**RECORDS SHOWN:**
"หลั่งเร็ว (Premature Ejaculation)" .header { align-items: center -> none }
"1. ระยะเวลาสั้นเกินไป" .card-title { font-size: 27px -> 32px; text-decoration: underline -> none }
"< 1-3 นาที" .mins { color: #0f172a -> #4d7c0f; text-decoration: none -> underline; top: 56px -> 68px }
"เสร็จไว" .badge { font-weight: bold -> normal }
* * *
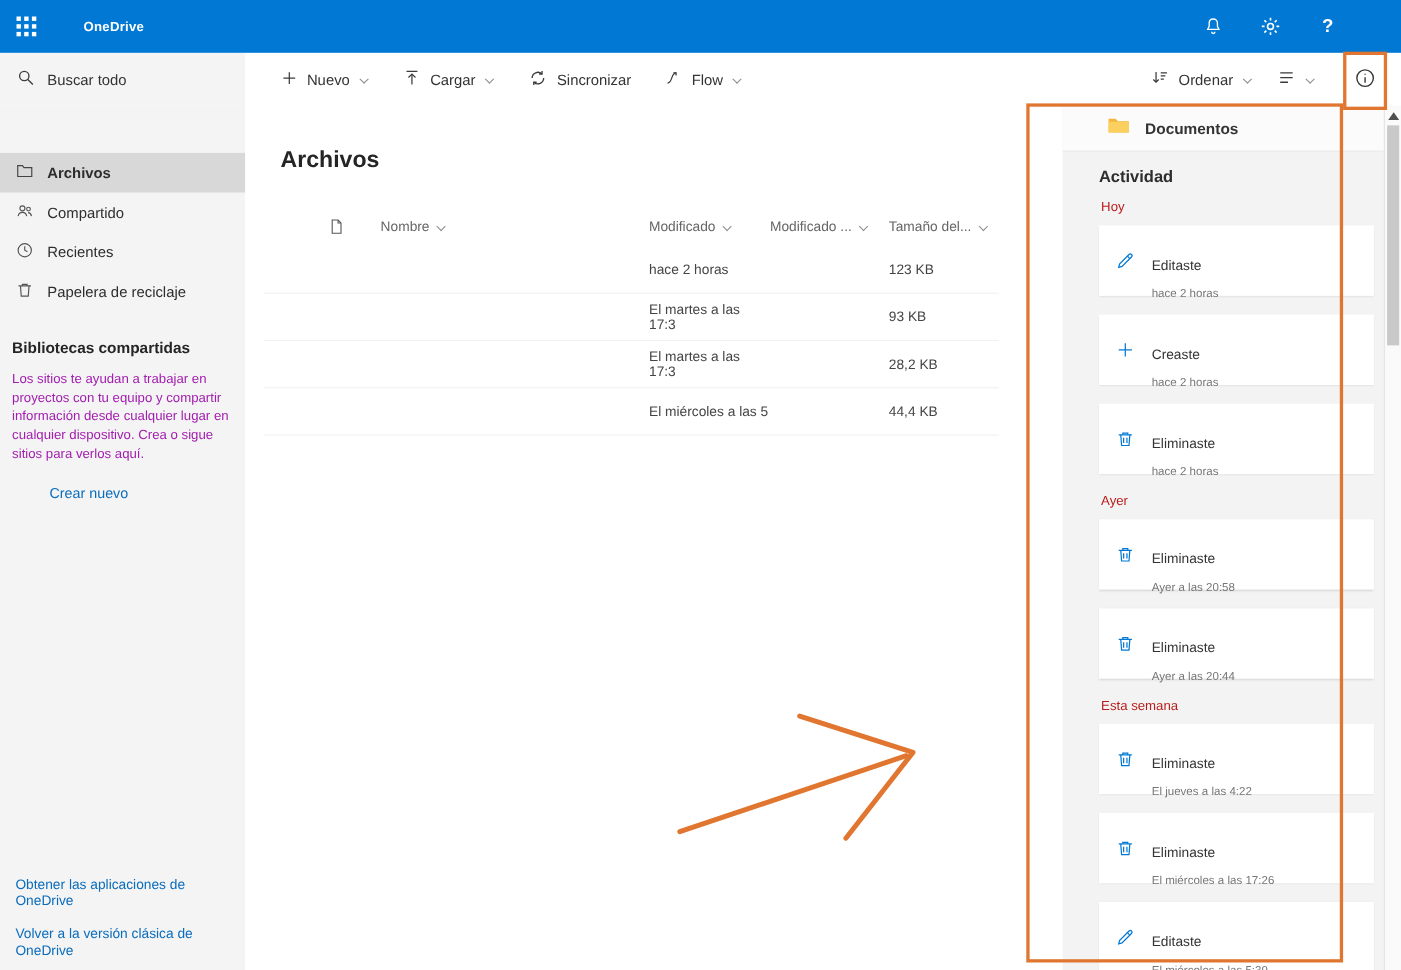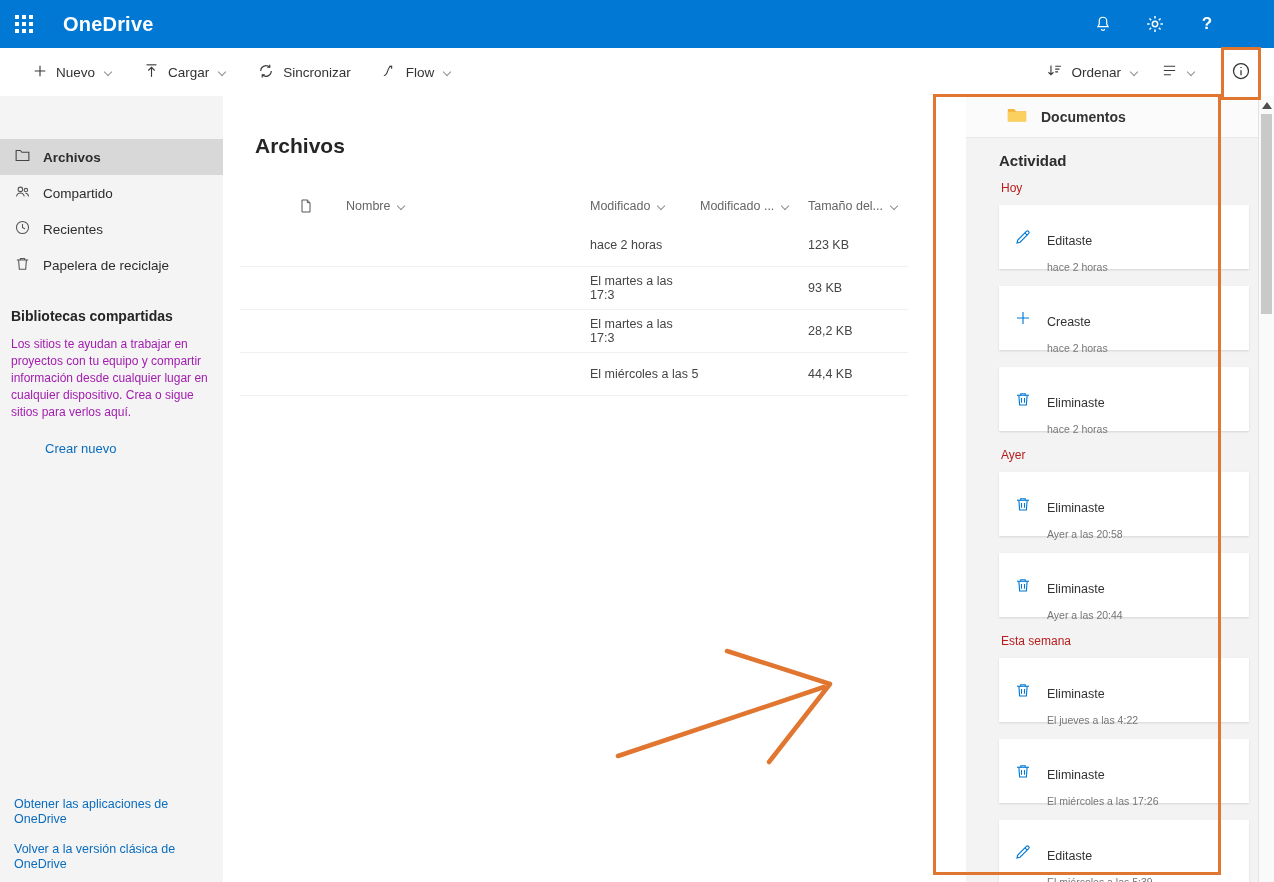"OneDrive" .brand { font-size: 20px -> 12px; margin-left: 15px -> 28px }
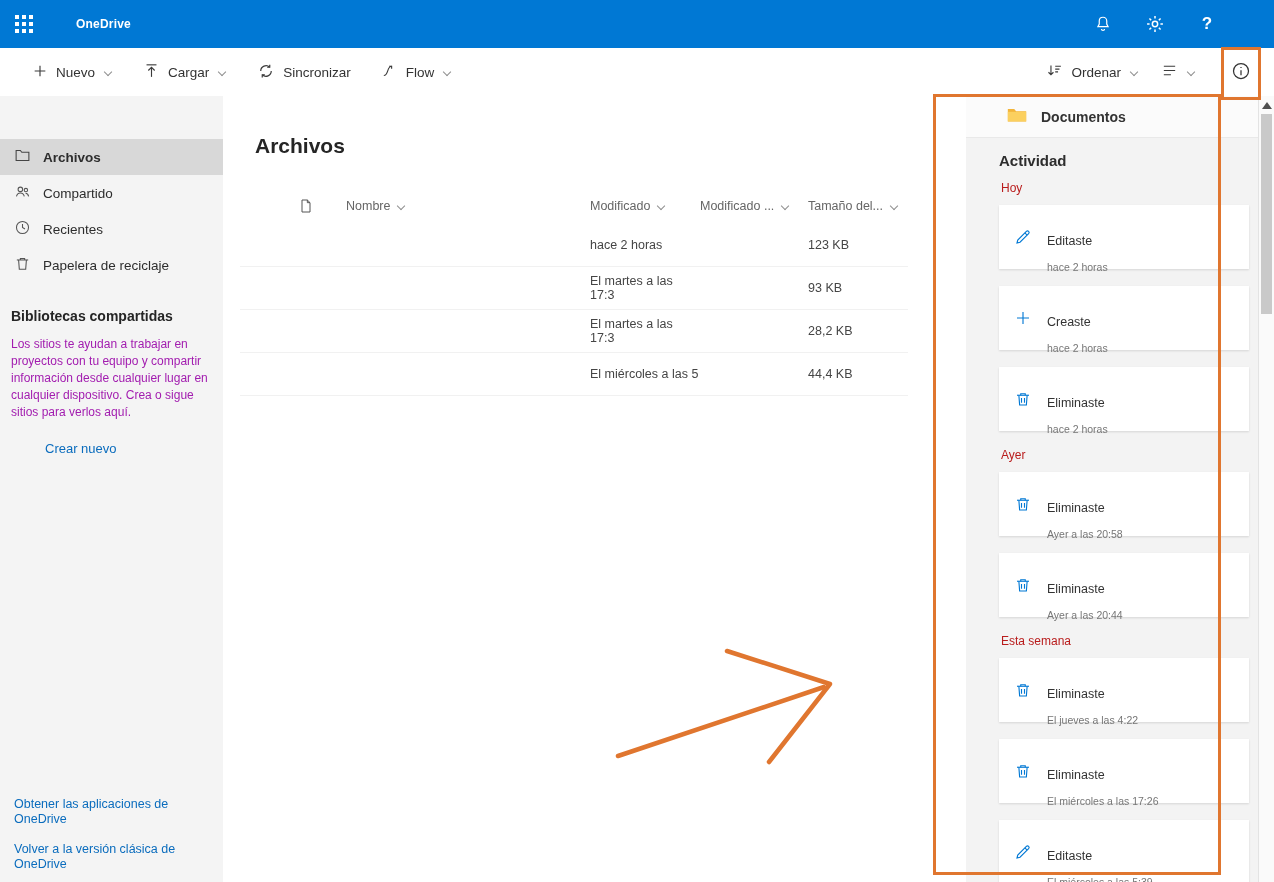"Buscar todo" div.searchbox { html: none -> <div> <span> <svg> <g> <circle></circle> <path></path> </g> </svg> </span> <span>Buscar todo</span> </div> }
...
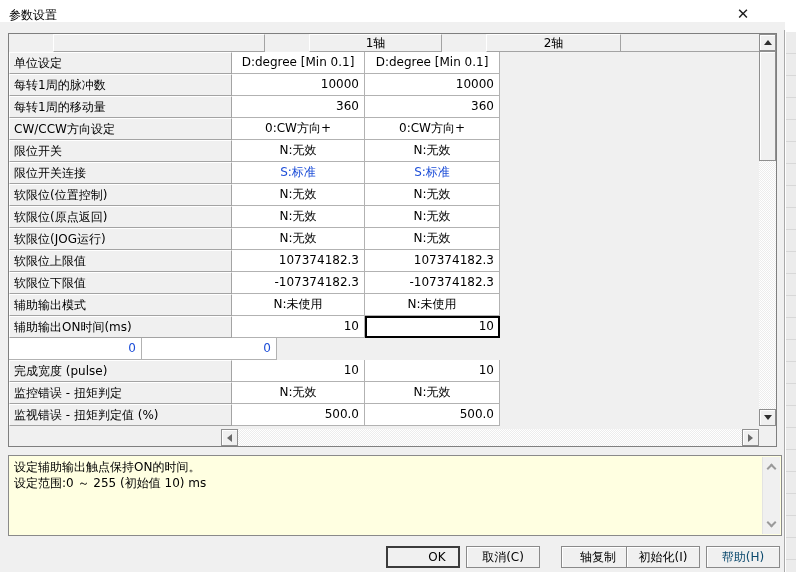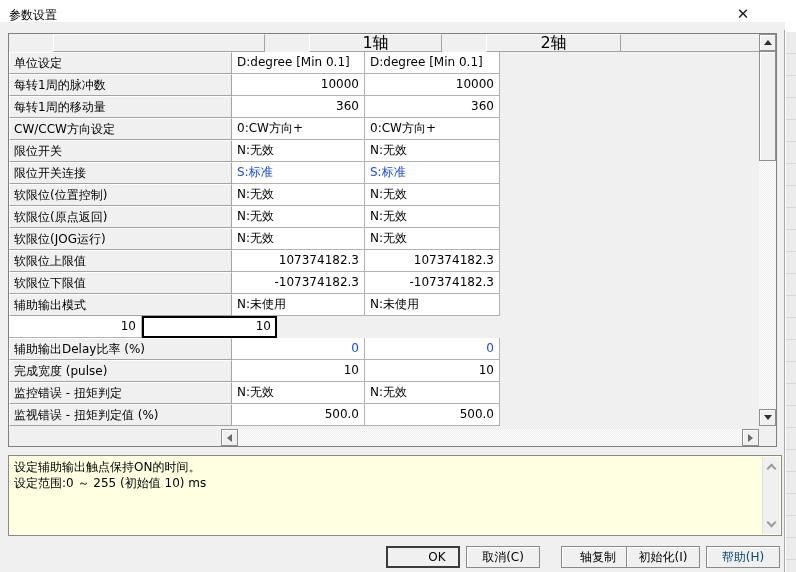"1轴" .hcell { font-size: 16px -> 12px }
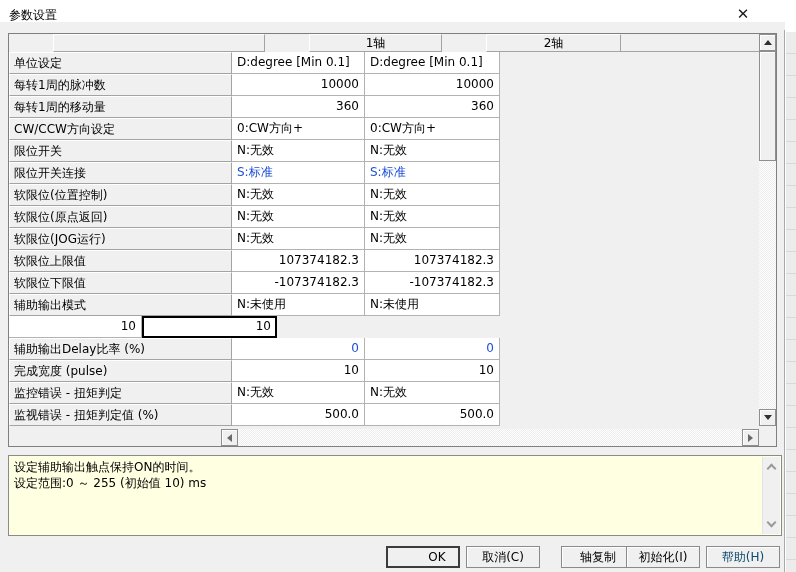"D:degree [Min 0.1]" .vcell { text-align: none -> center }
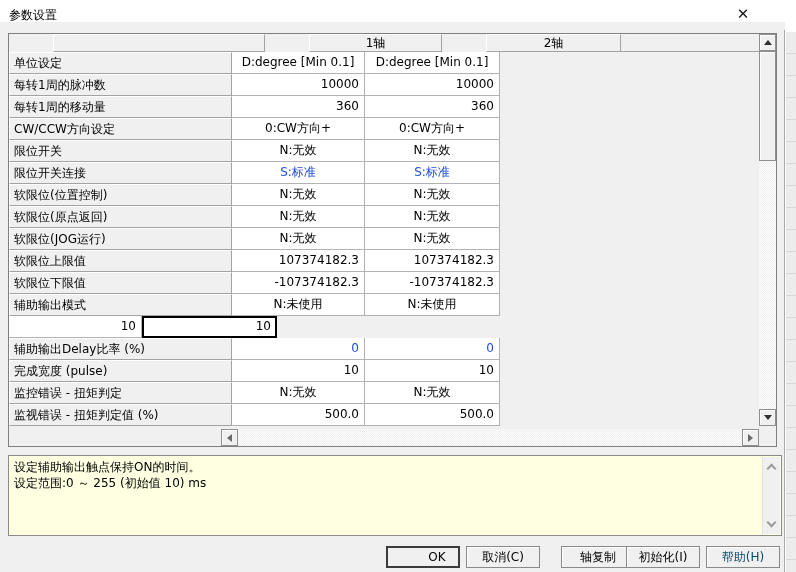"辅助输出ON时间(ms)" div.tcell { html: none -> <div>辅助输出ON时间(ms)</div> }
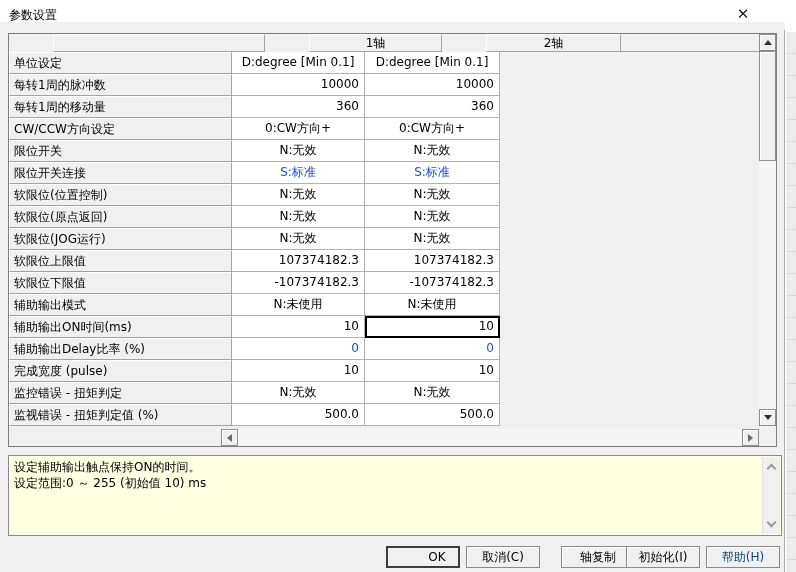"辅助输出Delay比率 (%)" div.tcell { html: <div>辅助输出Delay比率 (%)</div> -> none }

**TASK GOAL:** Your answer must be the lines above from the one containing "align-items: center ->" to the one containing "font-weight: bold ->", both included, restated word for word.

**YOUR SOLUTION:**
"หลั่งเร็ว (Premature Ejaculation)" .header { align-items: center -> none }
"1. ระยะเวลาสั้นเกินไป" .card-title { font-size: 27px -> 32px; text-decoration: underline -> none }
"< 1-3 นาที" .mins { color: #0f172a -> #4d7c0f; text-decoration: none -> underline; top: 56px -> 68px }
"เสร็จไว" .badge { font-weight: bold -> normal }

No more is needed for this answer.